The source article also says Microsoft is improving its cloud financials, which boosts OpenAI’s valuation and Microsoft’s own share price. Other large cloud providers such as Amazon are described as making similar strategic deals with AI startups such as Anthropic.

This creates a business model in which AI companies need enormous computing capacity, while cloud providers become both strategic partners and major beneficiaries of AI demand. For OpenAI, raising more revenue from ChatGPT can help support the cost structure behind the product.

Investors are still circling OpenAI’s next phase

The pricing and revenue projections come as OpenAI prepares for another funding round. Venture capital firm Thrive is set to lead the round with an investment of over $1 billion.
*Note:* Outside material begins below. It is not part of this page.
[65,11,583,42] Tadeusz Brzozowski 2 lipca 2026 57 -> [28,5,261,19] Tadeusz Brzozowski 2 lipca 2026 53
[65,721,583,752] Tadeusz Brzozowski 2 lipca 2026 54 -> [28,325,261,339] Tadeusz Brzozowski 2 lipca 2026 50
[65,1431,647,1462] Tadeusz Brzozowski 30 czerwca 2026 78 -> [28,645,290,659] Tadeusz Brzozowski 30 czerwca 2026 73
Microsoft also plans to add another $1 billion to its $13 billion investment to date. That continued investment underlines Microsoft’s role as both a major backer and the provider of OpenAI’s most important computing resource.

Not every major technology company is staying in the talks. The Wall Street Journal reports Apple has pulled out, despite extensive collaboration with OpenAI on ChatGPT and Apple Intelligence.

The direction is clear from the documents described in the source article: OpenAI is positioning ChatGPT as a product with much higher revenue potential, a large free funnel, a growing paid base, and deep links to business and developer customers. The key question is how the company manages the balance between access, performance, and price as it tries to turn enormous usage into $100 billion in revenue by 2029.